I have a collection in MongoDB that looks something like:
{
"foo": "something",
"tag": 0,
},
{
"foo": "bar",
"tag": 1,
},
{
"foo": "hello",
"tag": 0,
},
{
"foo": "world",
"tag": 3,
}
If we consider this example, there are entries in the collection with tag of value 0, 1 or 3 and these aren't unique values, tag value can be repeated. My goal is to find that 2 is missing.
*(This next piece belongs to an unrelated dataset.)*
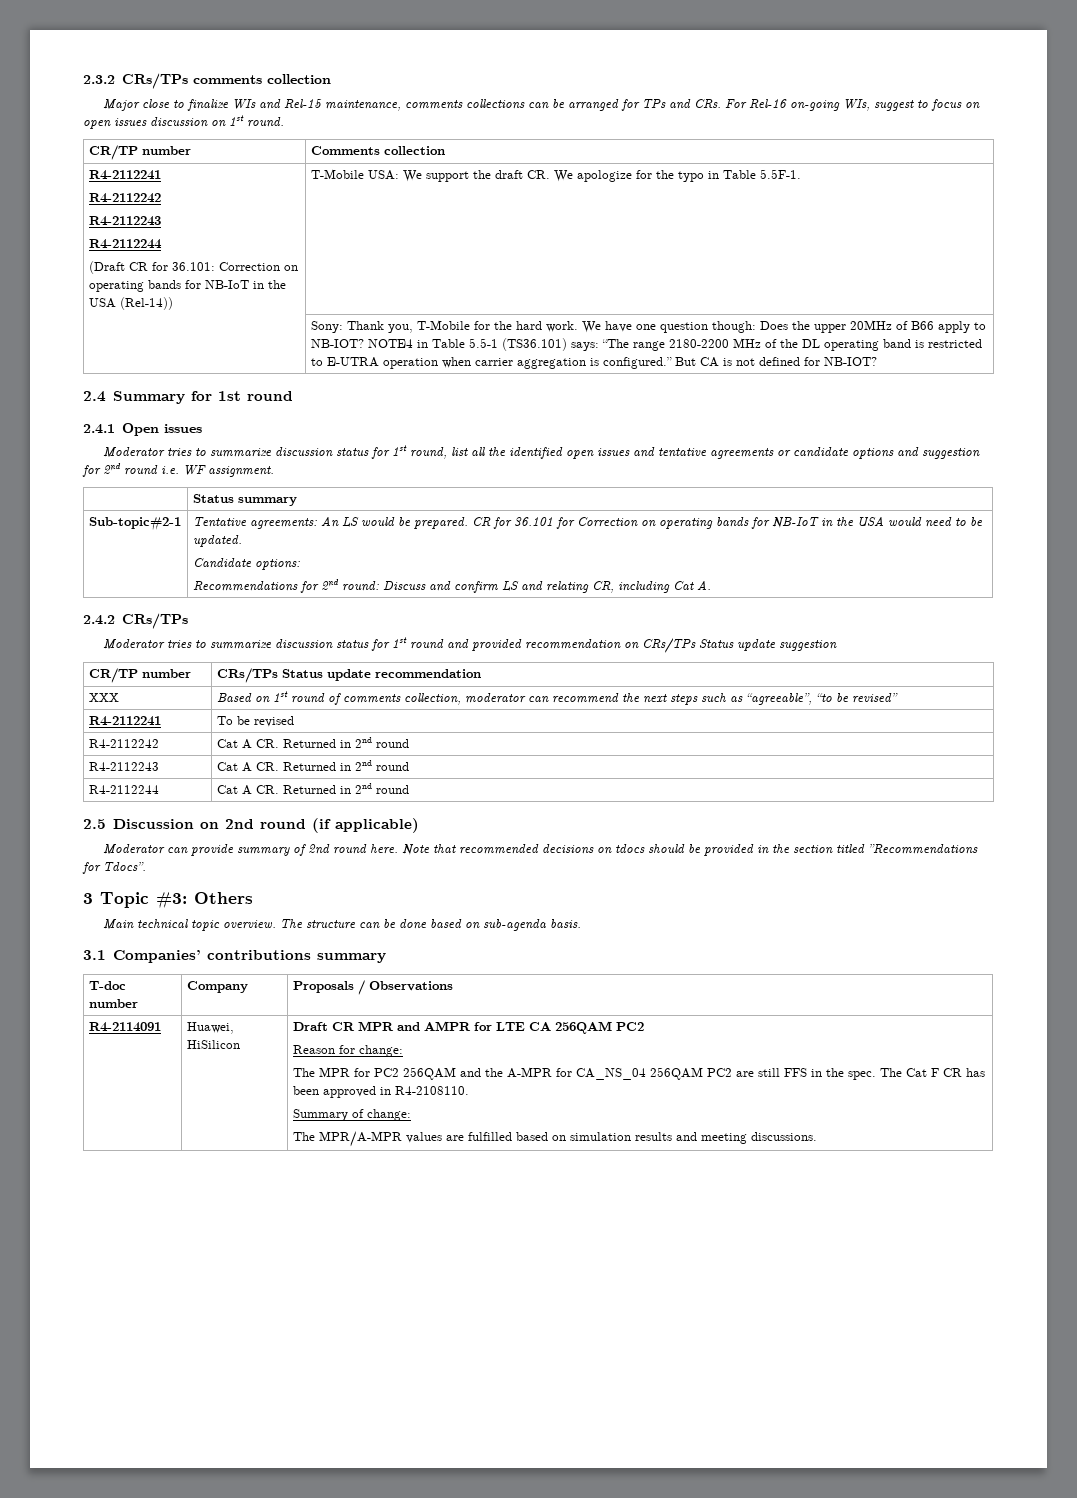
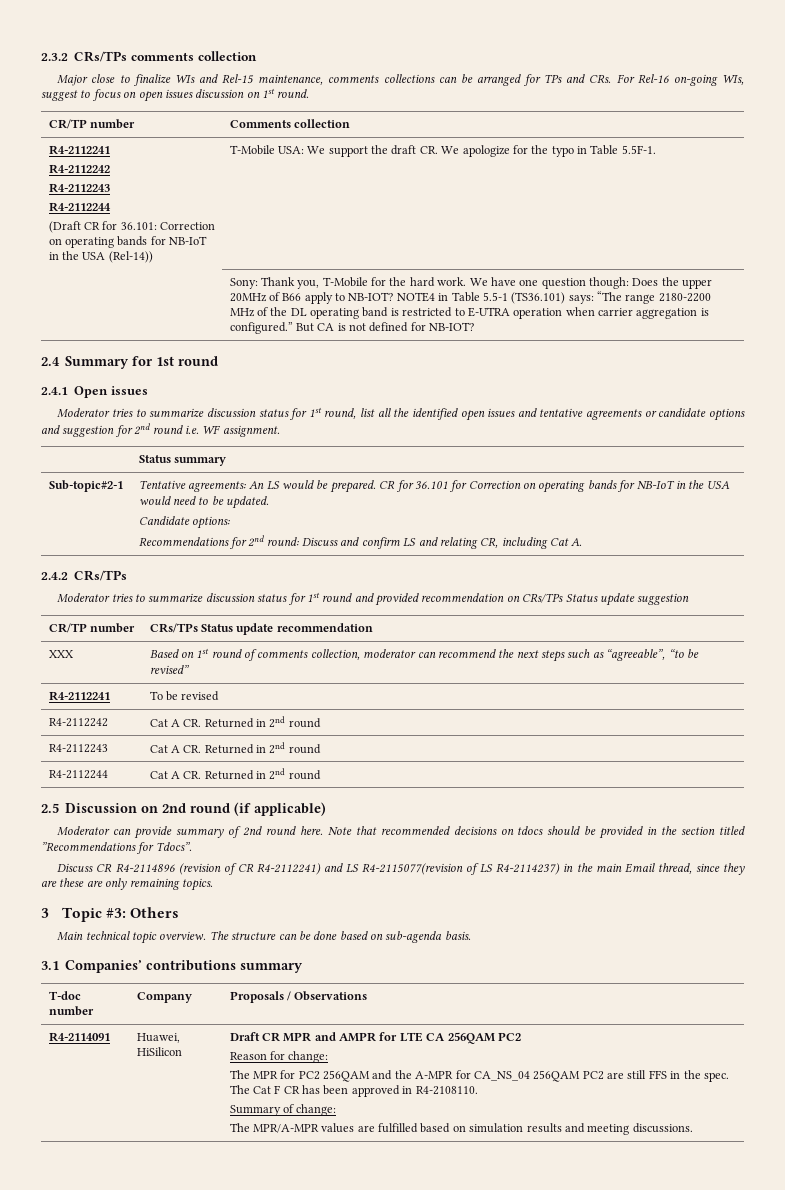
+ Discuss CR R4-2114896 (revision of CR R4-2112241) and LS R4-2115077(revision of LS R4-2114237) in the main Email thread, since they are these are only remaining topics.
Is there a way to do this with a query?
Query1
in the upcoming mongodb 5.2 we will have sort on arrays that could do this query easier without set operation but this will be ok also
group and find the min,max and all the values
take the range(max-min)
the missing are (setDifference range_above tags)
and from them you take only the smallest => 2
Test code here
aggregate(
[{"$group":
{"_id":null,
"min":{"$min":"$tag"},
"max":{"$max":"$tag"},
"tags":{"$addToSet":"$tag"}}},
{"$project":
{"_id":0,
"missing":
{"$min":
{"$setDifference":
[{"$range":[0, {"$subtract":["$max", "$min"]}]}, "$tags"]}}}}])
Query2
in Mongodb 5 (the current version) we can use also $setWindowFields
sort by tag, add the dense-rank(same values=same rank), and the min
then find the difference of tag-min
and then filter those that this difference < rank
and find the max of them (max of the tag that are ok)
increase 1 to find the one missing
*test it before using it to be sure, i tested it 3-4 times seemed ok,
for big collection if you have many different tags, this is better i think. (the above addtoset can cause memory problems)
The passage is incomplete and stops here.